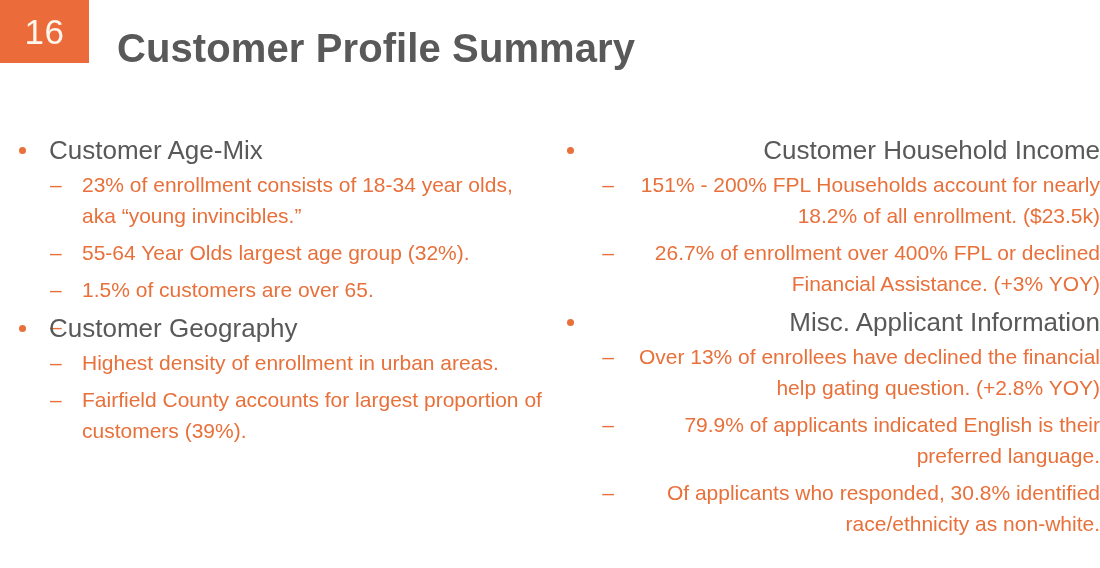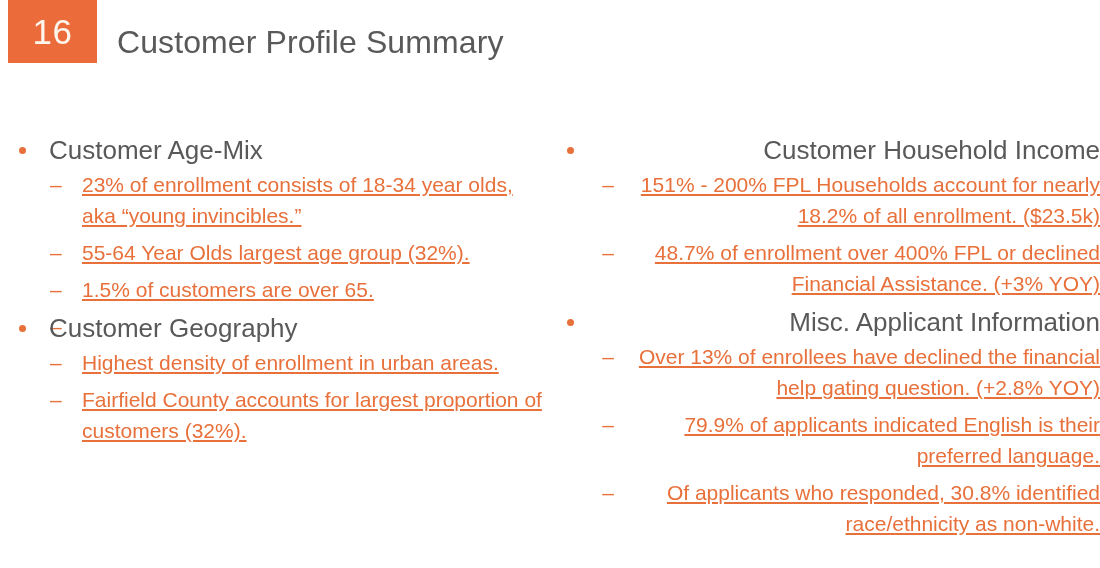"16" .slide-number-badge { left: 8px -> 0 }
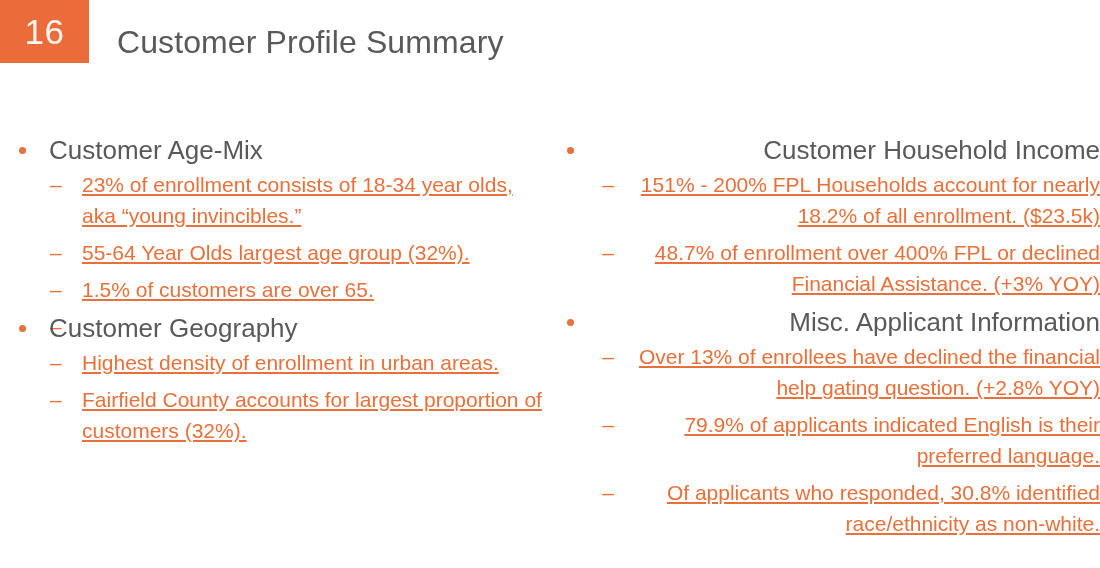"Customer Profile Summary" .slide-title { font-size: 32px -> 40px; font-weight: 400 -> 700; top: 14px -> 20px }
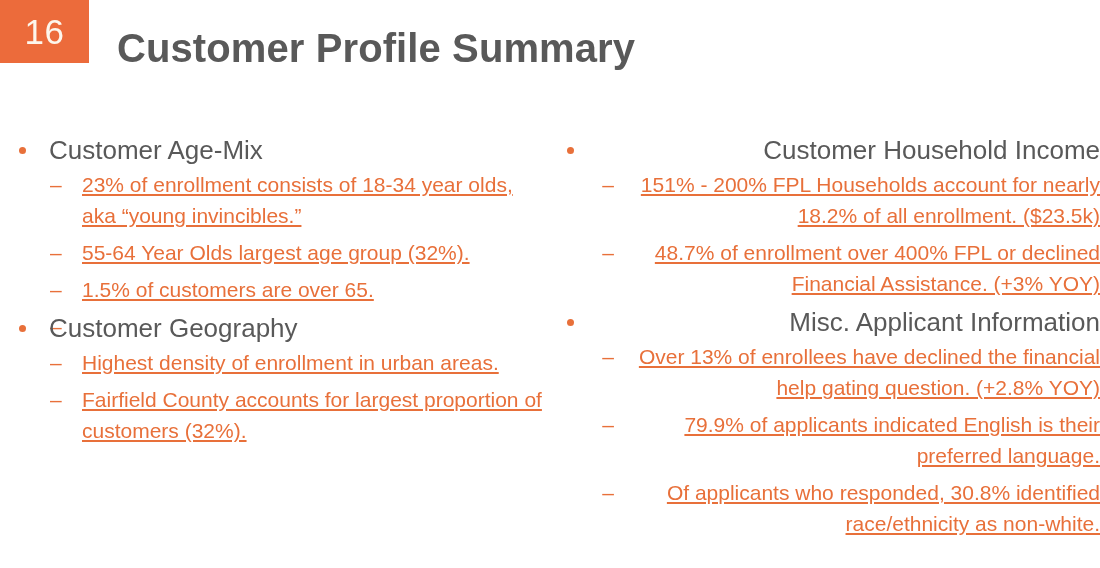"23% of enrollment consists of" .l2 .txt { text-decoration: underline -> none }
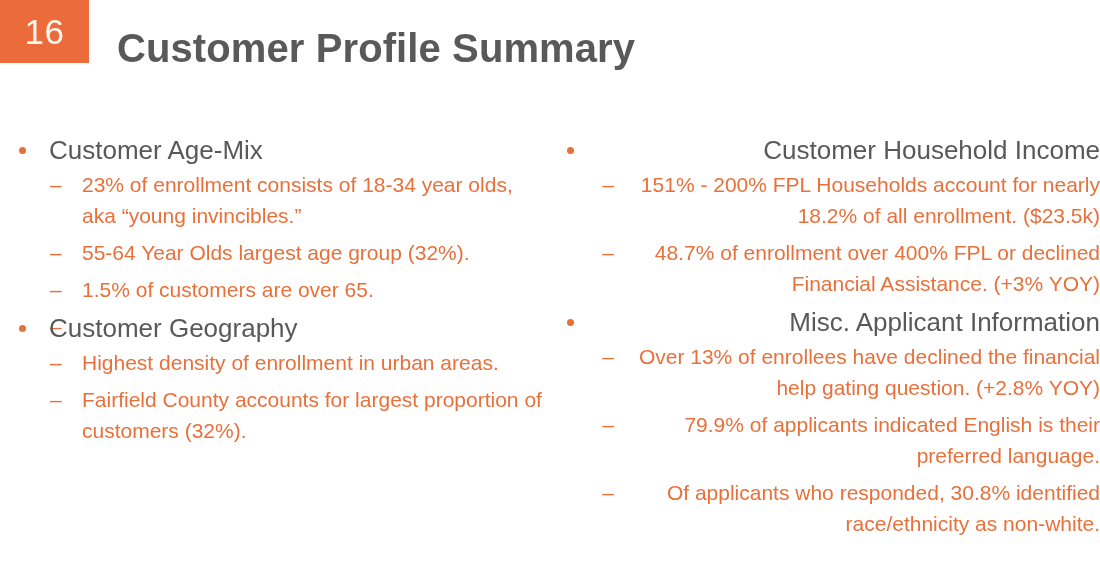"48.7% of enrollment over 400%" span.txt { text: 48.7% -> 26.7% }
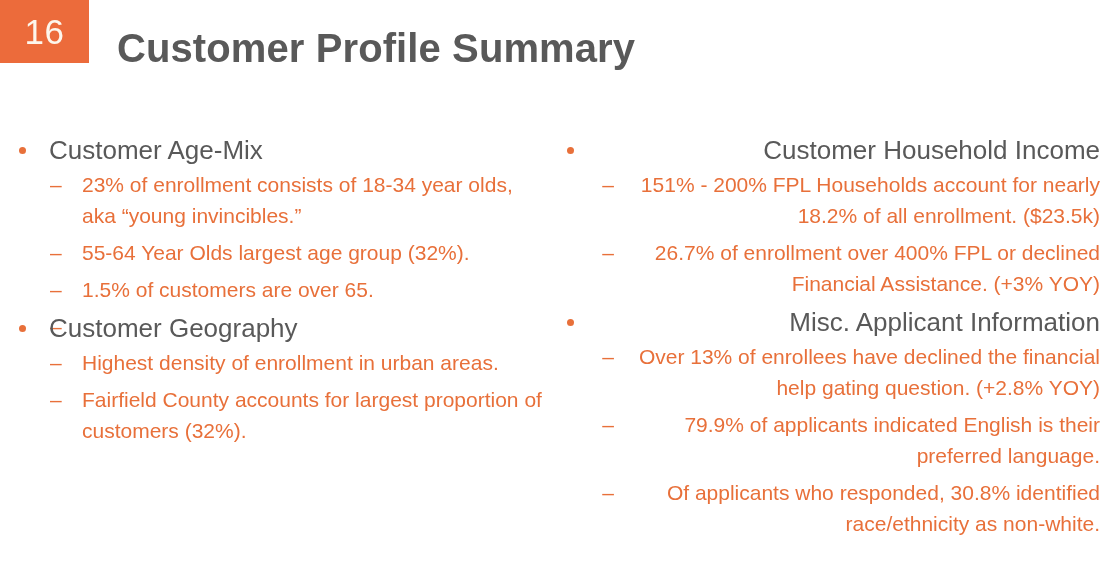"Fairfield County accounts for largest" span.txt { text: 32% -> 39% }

...

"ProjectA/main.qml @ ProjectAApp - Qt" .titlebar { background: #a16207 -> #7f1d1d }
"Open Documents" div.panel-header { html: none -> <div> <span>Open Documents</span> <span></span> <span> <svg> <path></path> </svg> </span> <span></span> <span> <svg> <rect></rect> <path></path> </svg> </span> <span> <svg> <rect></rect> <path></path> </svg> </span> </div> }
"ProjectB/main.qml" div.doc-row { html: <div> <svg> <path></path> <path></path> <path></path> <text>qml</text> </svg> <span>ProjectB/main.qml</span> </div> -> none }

==

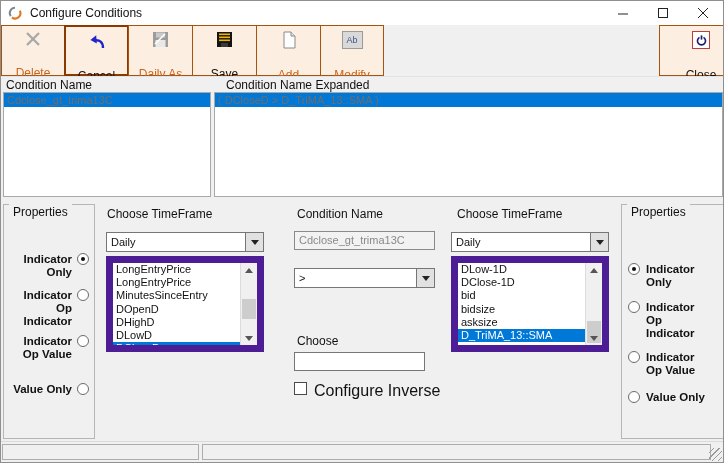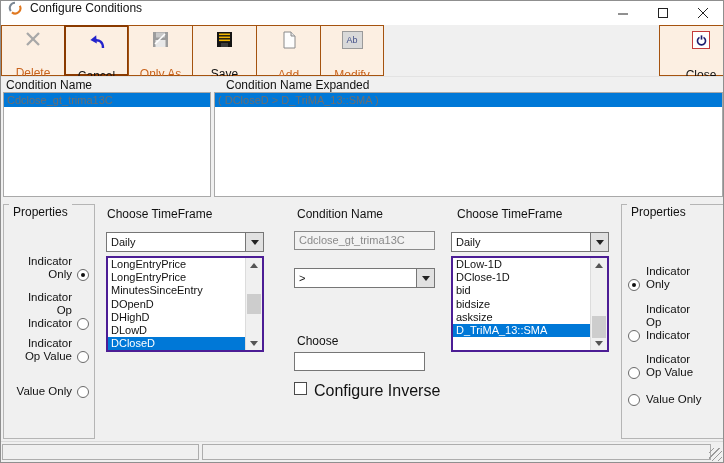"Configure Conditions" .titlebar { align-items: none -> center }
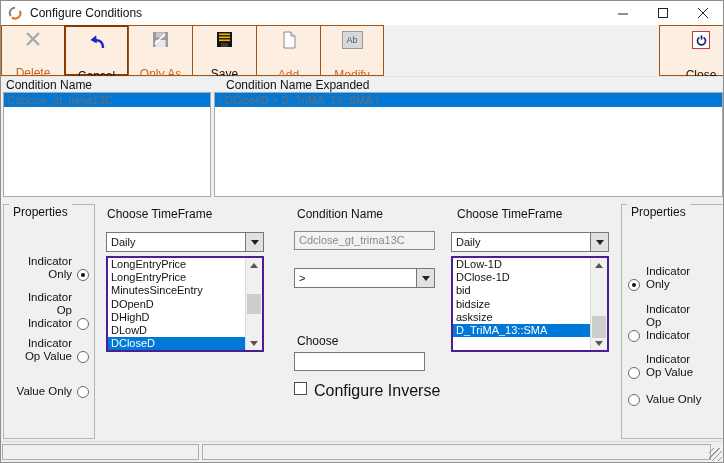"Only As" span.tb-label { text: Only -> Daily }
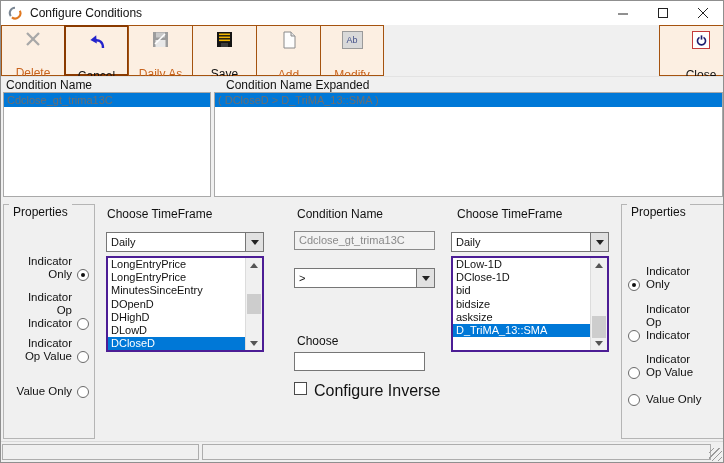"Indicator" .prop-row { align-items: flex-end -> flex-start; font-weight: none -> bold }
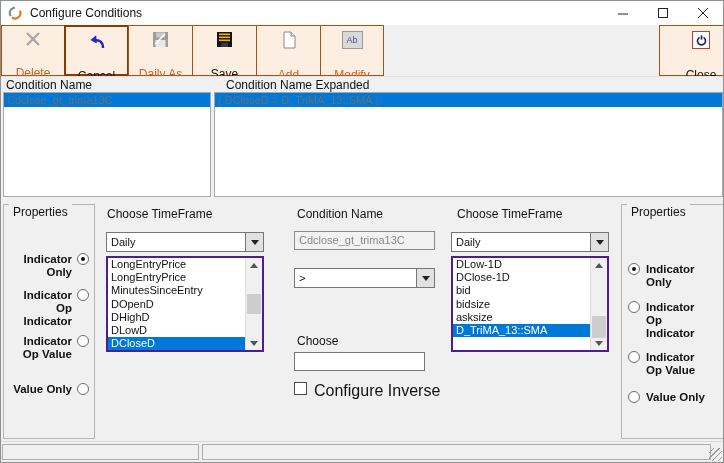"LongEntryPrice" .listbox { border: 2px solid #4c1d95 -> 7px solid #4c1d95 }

The task → What's needed is an exact copy of the lines above from the one with "font-size: 32px ->" through the one with "County accounts for", both included; the pictures stay out.

Reply →
"Customer Profile Summary" .slide-title { font-size: 32px -> 40px; font-weight: 400 -> 700; top: 14px -> 20px }
"23% of enrollment consists of" .l2 .txt { text-decoration: underline -> none }
"48.7% of enrollment over 400%" span.txt { text: 48.7% -> 26.7% }
"Fairfield County accounts for largest" span.txt { text: 32% -> 39% }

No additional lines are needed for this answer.